Calling a Stored Procedure from Talend Open Studio

Writing to a set of related tables may present a timing challenge to Talend Open Studio developers.  This post shows how to use a stored procedure to write to two related MS SQL Server tables.

Databases like MS SQL Server and MySQL use special identity columns to provide a unique auto-incremented value for a row.  This value is often used as a primary key.  Working with these columns presents a special challenge to Talend Open Studio developers because there may not be a business key that supports a lookup on the generated id.

Related Tables

The tables Business and Contact are releated by a foreign key 'businessId' which is the primary key of the Business table.  A Contact record can't be inserted without a valid foreign key.  'businessName' is not unique, so a lookup cannot be established after-the-fact.


Two Tables Related by an Auto Increment Primary Key
Get Last ID

Talend provides components for retrieving the last auto-generated id: tMSSqlLastInsertId, tMysqlLastInsertId.  These components are used in the middle of a sequence of output components.  For example, the following job shows a tMSSqlLastInsertId in between tMSSqlOutput components "Business" and "Contact".  Business writes to the Business table.  Contact writes to the Contact table.  tMSSqlLastInsertId adds a special 'last_insert_id' field in the processing flow which is used to carry the generated businessId into the INSERT statement for Contact.


Job Using last_insert_id
Pass-Through Schemas
  
When using tMSSqlOutput components, you'll generally use a schema from a repository which Talend Open Studio can keep in sync with the database.  This improves maintenance.  In the above job however, the schema used for Business needs to be expanded in order to carry the Contact fields over to the Contact component.


A Pass-Through Schema Carries Fields for Later Processing
Because the fields like Primary_Contact_FirstName aren't part of the Business table insert, they are excluded using the Advanced settings tab / Field options.  Note the unchecked "Use batch" which is required for the last_insert_id to be set.

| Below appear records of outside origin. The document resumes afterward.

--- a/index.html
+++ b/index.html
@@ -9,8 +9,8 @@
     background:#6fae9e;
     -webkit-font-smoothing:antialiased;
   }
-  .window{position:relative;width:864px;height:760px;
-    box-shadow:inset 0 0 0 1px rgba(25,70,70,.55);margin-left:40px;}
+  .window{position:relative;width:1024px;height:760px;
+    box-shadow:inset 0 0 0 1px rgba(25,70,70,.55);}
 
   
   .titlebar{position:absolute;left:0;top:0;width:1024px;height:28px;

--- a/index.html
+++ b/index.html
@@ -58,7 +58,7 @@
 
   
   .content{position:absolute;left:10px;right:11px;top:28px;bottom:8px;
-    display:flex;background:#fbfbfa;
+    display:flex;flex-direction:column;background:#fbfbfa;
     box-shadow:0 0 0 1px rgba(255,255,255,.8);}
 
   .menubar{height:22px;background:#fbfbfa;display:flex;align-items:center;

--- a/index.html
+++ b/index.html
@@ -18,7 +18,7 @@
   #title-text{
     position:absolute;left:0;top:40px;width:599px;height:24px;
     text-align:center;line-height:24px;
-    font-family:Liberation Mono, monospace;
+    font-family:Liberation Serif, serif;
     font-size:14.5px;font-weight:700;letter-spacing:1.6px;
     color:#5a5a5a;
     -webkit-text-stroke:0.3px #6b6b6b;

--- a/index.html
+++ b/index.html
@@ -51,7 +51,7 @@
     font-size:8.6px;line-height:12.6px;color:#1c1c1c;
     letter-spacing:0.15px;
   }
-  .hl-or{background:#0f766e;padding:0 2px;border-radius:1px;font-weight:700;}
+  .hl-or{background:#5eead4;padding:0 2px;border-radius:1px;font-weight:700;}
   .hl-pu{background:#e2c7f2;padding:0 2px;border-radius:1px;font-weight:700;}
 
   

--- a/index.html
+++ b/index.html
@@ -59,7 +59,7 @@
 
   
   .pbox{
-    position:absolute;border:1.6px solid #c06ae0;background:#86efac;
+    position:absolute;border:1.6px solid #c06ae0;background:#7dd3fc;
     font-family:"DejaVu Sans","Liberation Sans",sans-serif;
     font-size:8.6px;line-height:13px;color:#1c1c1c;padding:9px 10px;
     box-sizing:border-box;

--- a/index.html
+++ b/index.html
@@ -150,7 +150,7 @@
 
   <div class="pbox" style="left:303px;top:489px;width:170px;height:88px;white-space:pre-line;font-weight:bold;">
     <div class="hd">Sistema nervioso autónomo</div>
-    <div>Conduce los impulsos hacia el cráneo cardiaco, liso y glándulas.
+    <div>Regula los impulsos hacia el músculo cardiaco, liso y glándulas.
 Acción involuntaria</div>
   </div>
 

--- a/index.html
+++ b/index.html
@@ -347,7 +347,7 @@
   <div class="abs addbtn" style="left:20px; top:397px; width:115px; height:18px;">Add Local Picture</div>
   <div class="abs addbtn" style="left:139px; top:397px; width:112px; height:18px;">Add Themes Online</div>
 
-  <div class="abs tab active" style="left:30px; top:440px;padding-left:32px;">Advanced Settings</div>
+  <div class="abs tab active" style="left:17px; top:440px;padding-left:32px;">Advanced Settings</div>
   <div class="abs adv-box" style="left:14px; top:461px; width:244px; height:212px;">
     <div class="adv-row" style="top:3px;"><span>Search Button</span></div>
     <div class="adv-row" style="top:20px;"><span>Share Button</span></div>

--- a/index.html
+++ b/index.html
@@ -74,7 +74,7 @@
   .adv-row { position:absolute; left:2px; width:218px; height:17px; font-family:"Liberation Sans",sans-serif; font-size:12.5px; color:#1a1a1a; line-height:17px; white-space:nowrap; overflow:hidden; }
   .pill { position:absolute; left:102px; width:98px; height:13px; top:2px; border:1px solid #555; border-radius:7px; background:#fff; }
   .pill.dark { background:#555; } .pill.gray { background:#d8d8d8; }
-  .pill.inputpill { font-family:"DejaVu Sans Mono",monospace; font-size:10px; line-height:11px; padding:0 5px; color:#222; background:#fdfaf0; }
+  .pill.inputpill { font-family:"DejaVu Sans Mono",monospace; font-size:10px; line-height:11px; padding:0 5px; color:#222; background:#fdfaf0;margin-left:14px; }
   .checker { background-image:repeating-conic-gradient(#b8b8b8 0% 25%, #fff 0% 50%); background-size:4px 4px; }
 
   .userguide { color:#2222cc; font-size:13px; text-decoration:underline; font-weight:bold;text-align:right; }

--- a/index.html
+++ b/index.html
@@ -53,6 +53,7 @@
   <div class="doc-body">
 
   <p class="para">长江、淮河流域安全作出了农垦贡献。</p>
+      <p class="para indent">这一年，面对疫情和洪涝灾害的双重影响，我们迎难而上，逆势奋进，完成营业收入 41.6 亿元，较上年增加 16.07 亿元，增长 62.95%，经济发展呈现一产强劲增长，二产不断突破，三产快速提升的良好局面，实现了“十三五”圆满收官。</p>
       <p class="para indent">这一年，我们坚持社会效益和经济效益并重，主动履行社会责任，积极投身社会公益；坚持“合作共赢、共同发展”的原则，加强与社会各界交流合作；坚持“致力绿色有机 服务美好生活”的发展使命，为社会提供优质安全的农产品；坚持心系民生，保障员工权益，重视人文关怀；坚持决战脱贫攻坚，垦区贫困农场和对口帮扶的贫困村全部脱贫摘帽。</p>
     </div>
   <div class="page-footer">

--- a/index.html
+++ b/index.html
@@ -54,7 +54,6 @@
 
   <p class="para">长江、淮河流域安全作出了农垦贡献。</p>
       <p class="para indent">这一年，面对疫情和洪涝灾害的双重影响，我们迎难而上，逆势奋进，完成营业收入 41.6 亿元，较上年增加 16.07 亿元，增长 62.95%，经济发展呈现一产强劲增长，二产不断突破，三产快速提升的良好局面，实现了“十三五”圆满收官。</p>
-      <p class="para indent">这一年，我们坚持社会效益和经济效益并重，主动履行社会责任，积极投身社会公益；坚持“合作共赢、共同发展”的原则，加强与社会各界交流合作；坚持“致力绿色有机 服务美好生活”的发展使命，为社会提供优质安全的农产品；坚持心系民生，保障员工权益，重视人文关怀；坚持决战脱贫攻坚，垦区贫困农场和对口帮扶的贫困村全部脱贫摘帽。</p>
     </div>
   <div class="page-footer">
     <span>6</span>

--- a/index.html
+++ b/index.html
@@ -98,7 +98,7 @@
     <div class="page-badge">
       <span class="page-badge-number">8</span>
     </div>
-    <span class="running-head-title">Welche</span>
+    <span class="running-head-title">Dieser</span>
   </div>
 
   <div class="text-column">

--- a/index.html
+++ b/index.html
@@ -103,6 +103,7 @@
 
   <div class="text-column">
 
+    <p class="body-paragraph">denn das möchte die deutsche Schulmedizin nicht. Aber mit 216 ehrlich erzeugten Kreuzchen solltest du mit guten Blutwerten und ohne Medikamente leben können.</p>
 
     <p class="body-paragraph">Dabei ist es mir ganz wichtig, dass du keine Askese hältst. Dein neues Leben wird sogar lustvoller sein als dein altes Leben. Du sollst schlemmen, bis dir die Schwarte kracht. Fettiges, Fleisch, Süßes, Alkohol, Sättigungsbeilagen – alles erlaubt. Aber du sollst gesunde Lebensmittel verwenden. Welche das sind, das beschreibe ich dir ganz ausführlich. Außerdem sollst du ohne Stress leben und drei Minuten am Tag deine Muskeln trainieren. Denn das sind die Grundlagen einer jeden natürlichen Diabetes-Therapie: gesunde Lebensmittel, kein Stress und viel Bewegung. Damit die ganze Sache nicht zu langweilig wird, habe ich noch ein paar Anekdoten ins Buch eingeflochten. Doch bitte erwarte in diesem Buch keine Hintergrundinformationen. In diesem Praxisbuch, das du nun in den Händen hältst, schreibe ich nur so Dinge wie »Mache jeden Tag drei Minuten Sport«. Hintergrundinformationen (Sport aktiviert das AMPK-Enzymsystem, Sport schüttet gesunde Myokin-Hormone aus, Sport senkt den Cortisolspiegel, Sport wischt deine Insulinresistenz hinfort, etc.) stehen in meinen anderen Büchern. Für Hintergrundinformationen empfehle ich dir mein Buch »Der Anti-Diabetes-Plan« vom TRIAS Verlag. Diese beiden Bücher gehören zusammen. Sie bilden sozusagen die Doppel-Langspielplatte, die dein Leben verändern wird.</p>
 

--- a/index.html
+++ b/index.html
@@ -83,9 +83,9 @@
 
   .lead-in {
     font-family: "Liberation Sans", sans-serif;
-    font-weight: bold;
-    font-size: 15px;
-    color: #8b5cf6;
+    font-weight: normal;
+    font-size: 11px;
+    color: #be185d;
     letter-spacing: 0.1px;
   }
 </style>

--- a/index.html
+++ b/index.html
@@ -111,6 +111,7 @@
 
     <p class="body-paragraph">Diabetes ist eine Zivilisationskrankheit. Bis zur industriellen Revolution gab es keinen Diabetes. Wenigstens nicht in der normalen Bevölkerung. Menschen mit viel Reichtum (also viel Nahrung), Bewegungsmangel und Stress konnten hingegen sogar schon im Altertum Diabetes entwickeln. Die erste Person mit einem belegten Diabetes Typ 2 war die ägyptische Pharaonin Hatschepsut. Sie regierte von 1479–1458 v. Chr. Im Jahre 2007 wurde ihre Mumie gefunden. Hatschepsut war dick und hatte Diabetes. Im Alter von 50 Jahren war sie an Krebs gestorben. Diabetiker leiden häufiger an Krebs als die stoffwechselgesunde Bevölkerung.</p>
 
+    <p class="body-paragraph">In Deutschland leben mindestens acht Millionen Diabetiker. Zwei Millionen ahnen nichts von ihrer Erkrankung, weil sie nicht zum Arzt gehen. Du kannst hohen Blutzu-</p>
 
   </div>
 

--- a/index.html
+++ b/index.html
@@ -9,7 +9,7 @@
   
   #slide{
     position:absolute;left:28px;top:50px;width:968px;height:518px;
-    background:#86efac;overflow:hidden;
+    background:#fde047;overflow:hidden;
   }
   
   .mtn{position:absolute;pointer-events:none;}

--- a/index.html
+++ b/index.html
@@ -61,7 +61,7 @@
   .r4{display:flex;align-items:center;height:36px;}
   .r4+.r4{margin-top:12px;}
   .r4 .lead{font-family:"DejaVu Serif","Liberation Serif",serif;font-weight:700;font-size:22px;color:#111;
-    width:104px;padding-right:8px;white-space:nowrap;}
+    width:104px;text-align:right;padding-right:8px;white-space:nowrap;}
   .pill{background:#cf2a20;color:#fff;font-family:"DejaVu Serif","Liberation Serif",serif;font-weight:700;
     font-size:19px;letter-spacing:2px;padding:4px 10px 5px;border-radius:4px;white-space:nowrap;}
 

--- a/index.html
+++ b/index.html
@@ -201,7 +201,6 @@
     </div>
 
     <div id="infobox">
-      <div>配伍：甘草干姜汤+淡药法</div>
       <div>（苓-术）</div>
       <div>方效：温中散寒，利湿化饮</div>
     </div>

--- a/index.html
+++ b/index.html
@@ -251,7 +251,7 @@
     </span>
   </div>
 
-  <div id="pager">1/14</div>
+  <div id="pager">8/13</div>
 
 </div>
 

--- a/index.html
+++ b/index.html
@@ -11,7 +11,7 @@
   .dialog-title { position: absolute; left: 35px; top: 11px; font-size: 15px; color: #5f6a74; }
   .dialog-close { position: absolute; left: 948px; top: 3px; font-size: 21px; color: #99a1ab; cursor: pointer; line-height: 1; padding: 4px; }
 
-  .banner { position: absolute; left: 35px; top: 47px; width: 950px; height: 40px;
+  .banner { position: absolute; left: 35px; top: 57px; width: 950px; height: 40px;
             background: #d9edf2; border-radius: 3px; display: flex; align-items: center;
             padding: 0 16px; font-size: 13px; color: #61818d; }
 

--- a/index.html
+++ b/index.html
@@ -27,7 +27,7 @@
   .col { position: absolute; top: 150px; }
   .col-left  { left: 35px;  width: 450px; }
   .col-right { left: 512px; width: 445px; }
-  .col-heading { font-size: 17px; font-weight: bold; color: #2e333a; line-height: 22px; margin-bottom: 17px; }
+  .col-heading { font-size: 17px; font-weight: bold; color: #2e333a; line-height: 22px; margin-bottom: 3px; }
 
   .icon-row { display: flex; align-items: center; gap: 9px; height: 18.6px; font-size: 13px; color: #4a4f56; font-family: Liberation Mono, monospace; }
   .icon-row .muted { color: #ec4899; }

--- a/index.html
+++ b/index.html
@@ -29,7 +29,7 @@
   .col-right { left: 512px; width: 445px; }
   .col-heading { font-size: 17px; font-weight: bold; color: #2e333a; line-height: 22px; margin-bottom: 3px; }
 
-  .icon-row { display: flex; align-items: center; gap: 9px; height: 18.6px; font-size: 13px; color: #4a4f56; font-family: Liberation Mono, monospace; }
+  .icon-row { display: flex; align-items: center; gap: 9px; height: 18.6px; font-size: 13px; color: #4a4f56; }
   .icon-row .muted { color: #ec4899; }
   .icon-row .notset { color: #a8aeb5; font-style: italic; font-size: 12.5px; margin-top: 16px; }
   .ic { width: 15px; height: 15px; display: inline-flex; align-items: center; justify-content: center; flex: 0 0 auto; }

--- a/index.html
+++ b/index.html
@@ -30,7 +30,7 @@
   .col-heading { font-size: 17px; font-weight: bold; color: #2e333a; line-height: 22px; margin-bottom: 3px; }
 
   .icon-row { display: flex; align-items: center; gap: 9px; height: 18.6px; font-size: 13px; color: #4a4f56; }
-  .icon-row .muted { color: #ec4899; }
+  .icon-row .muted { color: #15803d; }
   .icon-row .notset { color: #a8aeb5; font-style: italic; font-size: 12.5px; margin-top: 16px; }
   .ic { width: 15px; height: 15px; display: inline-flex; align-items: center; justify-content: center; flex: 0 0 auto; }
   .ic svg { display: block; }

Ignore Pass-Through Fields
With a Stored Procedure


The above example works, but the approach can become more difficult to maintain if there is another layer of dependency, say a load that will write to a dependent of Contact the requires the auto-generated contactId.  Stored procedures provide a way to encapsulate the call.  A single Talend component is used -- tMSSqlSP -- that is based on a composite schema of all the fields for all the tables, as was used in the Pass-through schema for Business in the previous example.


Such a job looks like the following with a single tMSSqlSP replacing the Business/last_insert_id/Contact processing chain.


Job Using a Stored Procedure for a Multitable Write
A composite schema containing all the fields for all the table inserts is used.  This set of fields matches the number of parameters for the stored procedure.


Schema Used in tMSSqlSP Procedure
And the corresponding configuration uses the following parameters.  Note the green double-plus button will take the schema and create a full set of parameters, one for each field in the schema.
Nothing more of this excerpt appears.